Los comentarios de Bernanke se produjeron en una conferencia de prensa tras la decisión del Comité Federal de Mercado Abierto de la Fed de mantener las compras de bonos en 85.000 millones de dólares mensuales dado el alto desempleo.
Tras una reunión de dos días, el panel de la Fed que fija la política monetaria ofreció una evaluación más positiva de los riesgos que enfrenta la economía de lo que estimaba en el último encuentro de mayo.
"El Comité (de Mercado Abierto de la Fed) ve los riesgos a la baja para el panorama de la economía y el mercado laboral que han disminuido desde el otoño (boreal)", aseguró la Fed.
Las acciones cayeron fuertemente, el dólar subió y los precios de los bonos del Tesoro bajaron, llevando al rendimiento referencial a 10 años a niveles no vistos desde marzo del 2012, ya que los operadores vieron los comentarios de Bernanke y el comunicado del banco central como un claro paso hacia la reducción del programa de compra de deuda.
"El comunicado envió una señal de calma, diciendo que los riesgos a la baja sobre el panorama de la economía y el mercado laboral han disminuido desde el otoño (boreal), lo que es un precursor necesario si van a alcanzar el punto donde empiecen a frenar (las compras de bonos)", dijo Greg McBride analista financiero senior de Bankrate.com en Nueva York.
La presidenta de la Fed de Kansas City, Esther George, disintió nuevamente ante la expansión del banco central en su apoyo a la economía, expresando preocupación de que pudiera alimentar desequilibrios financieros y dañar la meta de la Fed de mantener contenida la inflación.
En una nota sorpresiva, el jefe de la Fed de St. Louis, James Bullard, también se manifestó en contra, ya que cree que el organismo debería señalar con más fuerza su disposición de defender su meta del 2 por ciento para la inflación, aunque el comunicado no indicó si presionó por intensificar el ritmo de las compras de bonos.
El banco central estadounidense mantuvo las tasas de interés en cerca de cero desde diciembre del 2008, al tiempo que ha triplicado con creces su hoja de balance a alrededor de 3,3 billones de dólares con sus compras de bonos.
En su actual -y tercer- programa denominado alivio cuantitativo, la Fed compra 40.000 millones de dólares en activos respaldados por hipotecas y 45.000 millones de dólares en bonos del Tesoro de largo plazo mensualmente.
Los economistas prevén que las tasas se mantendrán sin cambios hasta el 2015, pero ese pronóstico ha cambiado desde que Bernanke encendió las especulaciones el mes pasado respecto a que el banco central podría reducir pronto sus compras de bonos.
La Fed reiteró el miércoles que no subirá las tasas de interés hasta que el desempleo alcance un 6,5 por ciento o menos, siempre y cuando el panorama para la inflación se mantenga por debajo de un 2,5 por ciento. La tasa de desempleo de Estados Unidos fue de un 7,6 por ciento en mayo.
Bernanke dejó claro el miércoles que el umbral de desempleo era solamente para considerar un alza de tasa, no necesariamente para generar un aumento. En nuevas proyecciones trimestrales, 14 de 19 miembros del panel de la Fed dijeron que no piensan que sería apropiado elevar las tasas hasta en algún momento del 2015.

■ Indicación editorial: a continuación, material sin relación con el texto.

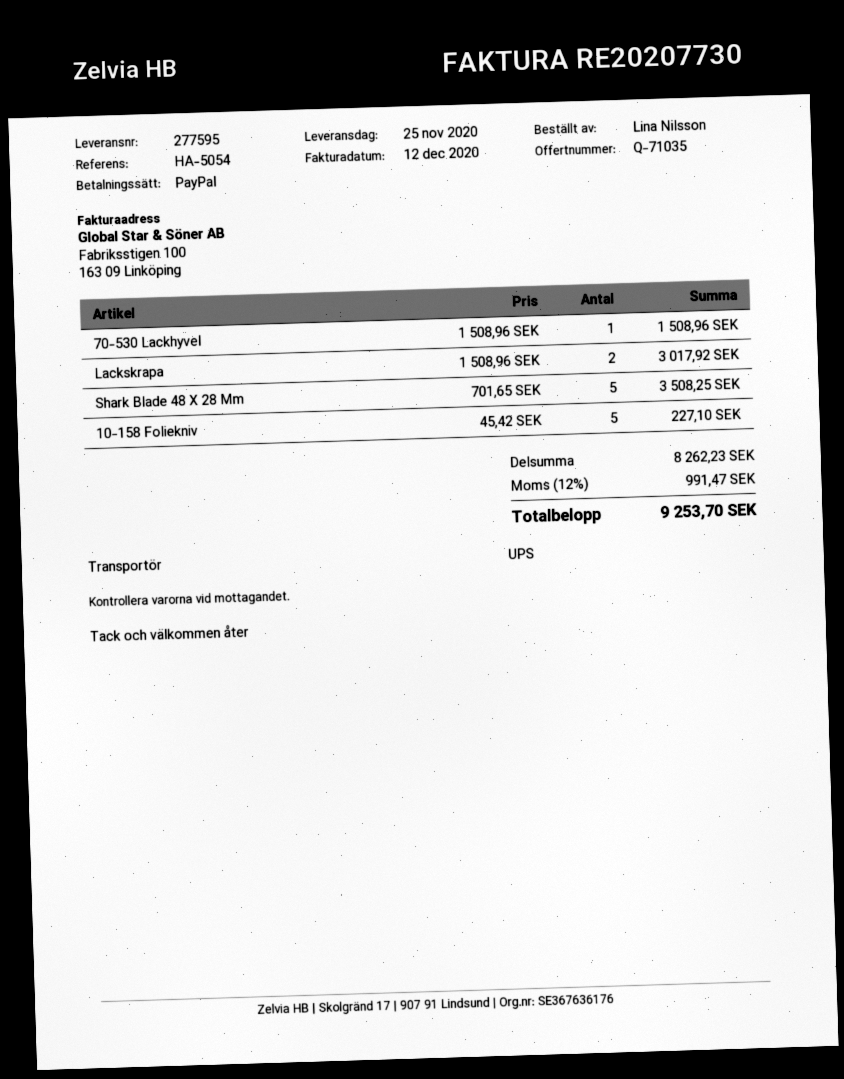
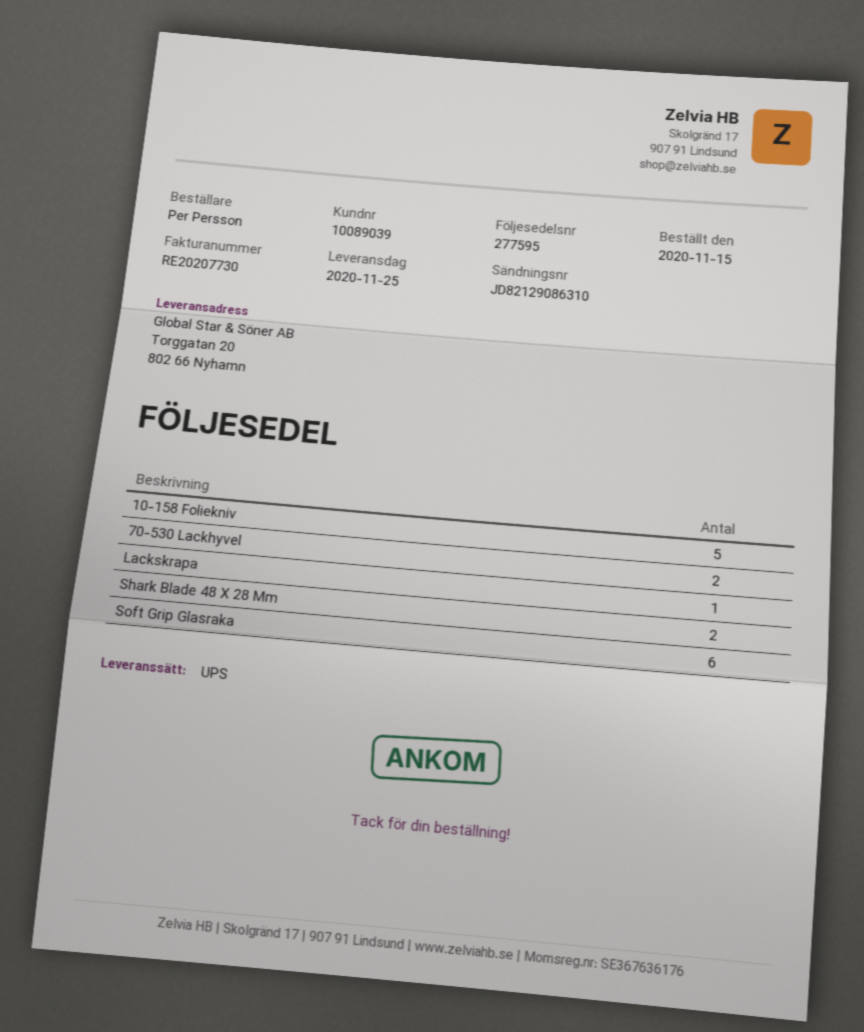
ordered by: Lina Nilsson -> Per Persson
70-530 Lackhyvel: 1 -> 2
Lackskrapa: 2 -> 1
Shark Blade 48 X 28 Mm: 5 -> 2
Soft Grip Glasraka: none -> 6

En una fuerte rebaja, la Fed pronostica que el índice de precios PCE, su medida favorita para las presiones de precios de los consumidores, subiría solo 0,8 a 1,2 por ciento este año. Sin embargo, vio a la inflación volviendo de 1,4 a 2 por ciento en el 2014 y 1,6 a 2 por ciento en el 2015.

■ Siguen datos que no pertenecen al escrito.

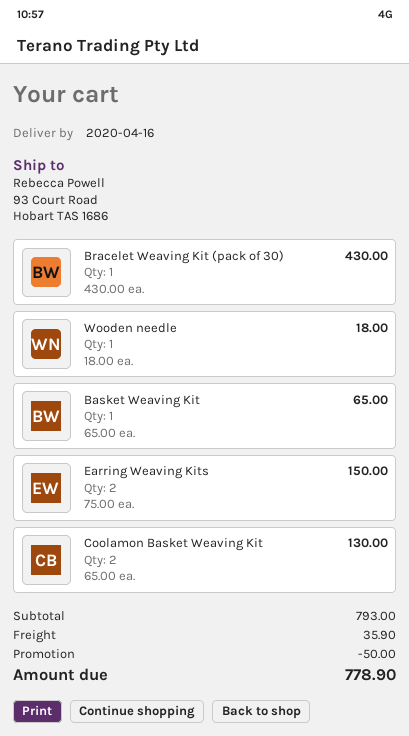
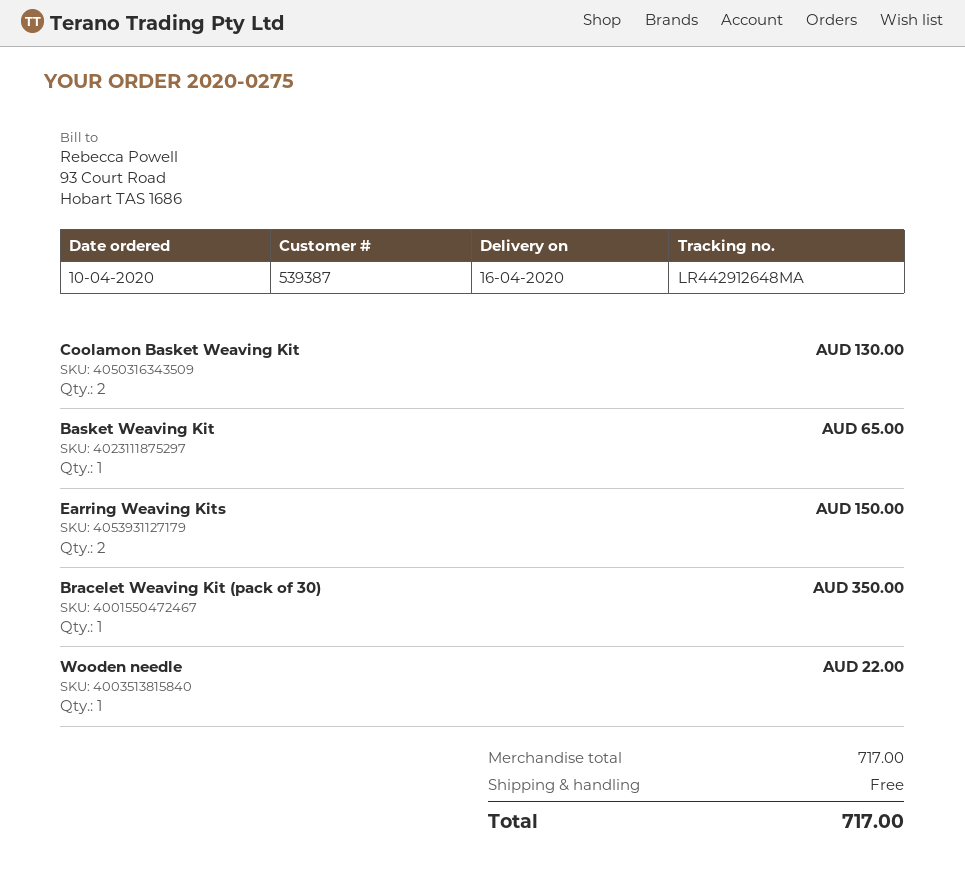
Bracelet Weaving Kit (pack of 30): 1 for 430.00 -> 1 for 350.00
Wooden needle: 1 for 18.00 -> 1 for 22.00
subtotal: 793.00 -> 717.00
discount: 50.00 -> none
shipping: 35.90 -> 0.00
total: 778.90 -> 717.00

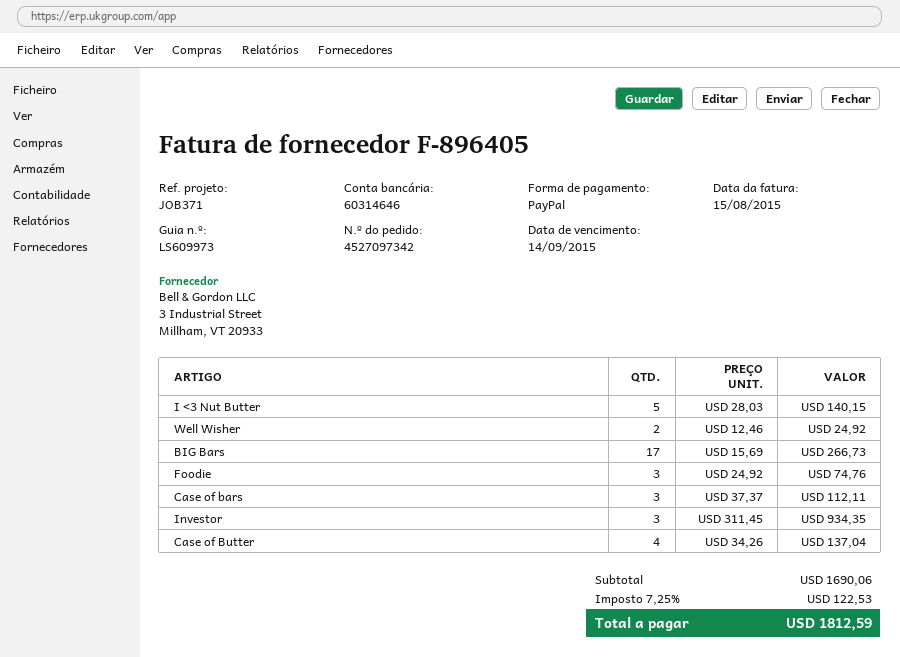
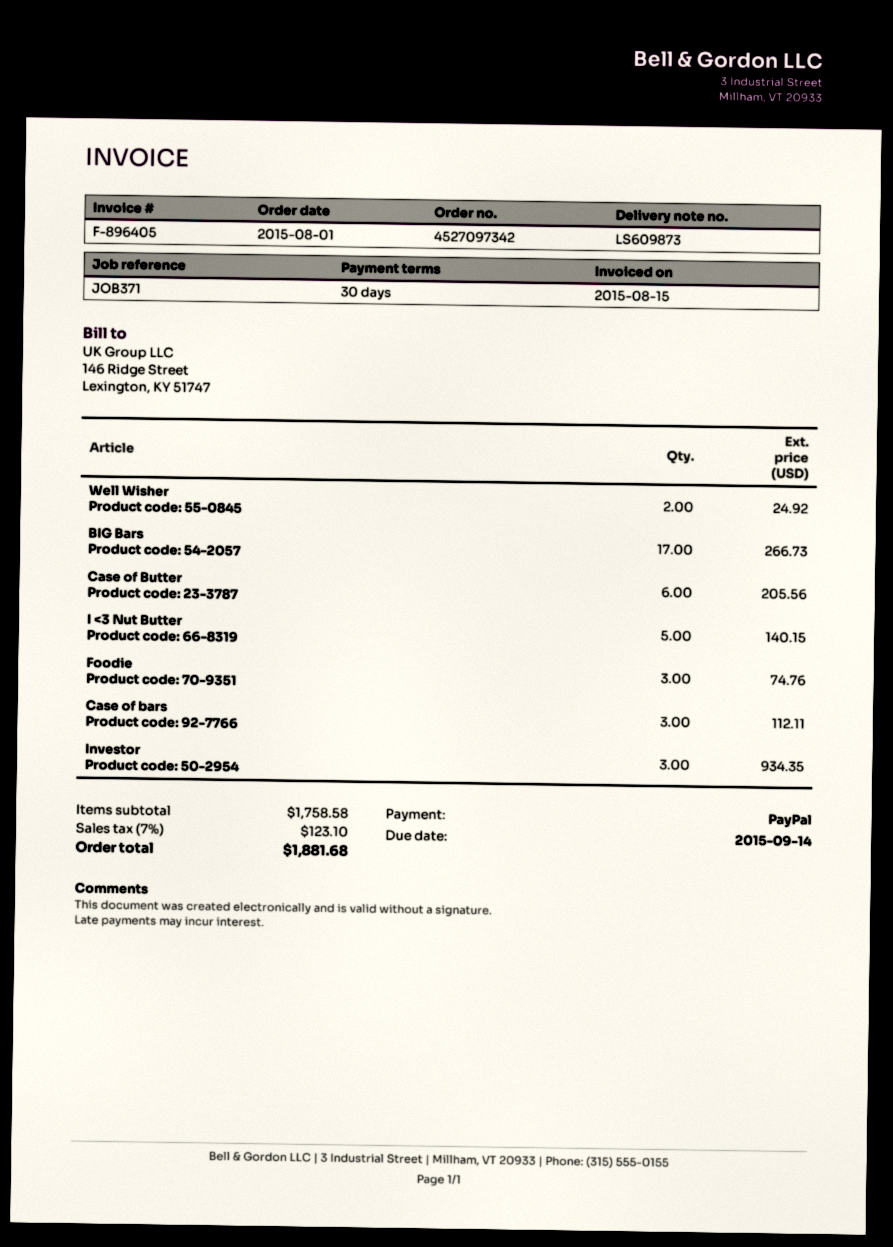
delivery note number: LS609973 -> LS609873
Case of Butter: 4 for 137.04 -> 6 for 205.56
subtotal: 1690.06 -> 1758.58
tax: 7.25% = 122.53 -> 7% = 123.10
total: 1812.59 -> 1881.68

La baja inflación podría permitir a la Fed mantener las tasas de interés bajas por más tiempo.
El banco central recortó su estimación de crecimiento del PIB en el 2013 a un rango de entre un 2,3 y un 2,6 por ciento desde el 2,3 al 2,8 por ciento previsto en marzo. Además, bajó su proyección de la tasa de desempleo a un rango de un 7,2 a un 7,3 por ciento desde un 7,3 al 7,5 por ciento estimado en marzo.

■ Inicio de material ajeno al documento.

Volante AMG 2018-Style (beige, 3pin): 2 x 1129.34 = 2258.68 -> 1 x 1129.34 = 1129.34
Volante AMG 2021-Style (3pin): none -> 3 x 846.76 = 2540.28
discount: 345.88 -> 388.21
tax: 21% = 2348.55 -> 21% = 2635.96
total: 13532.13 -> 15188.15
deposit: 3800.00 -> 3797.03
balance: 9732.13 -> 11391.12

Para el 2014, la Fed subió la estimación de crecimiento de la economía a un rango de un 3,0 a un 3,5 por ciento desde el 2,9 al 3,4 por ciento previsto en marzo. Para el próximo año, la entidad recortó la tasa de desempleo a un rango de un 6,5 a un 6,8 por ciento desde el 6,7 al 7,0 por ciento previsto tres meses atrás.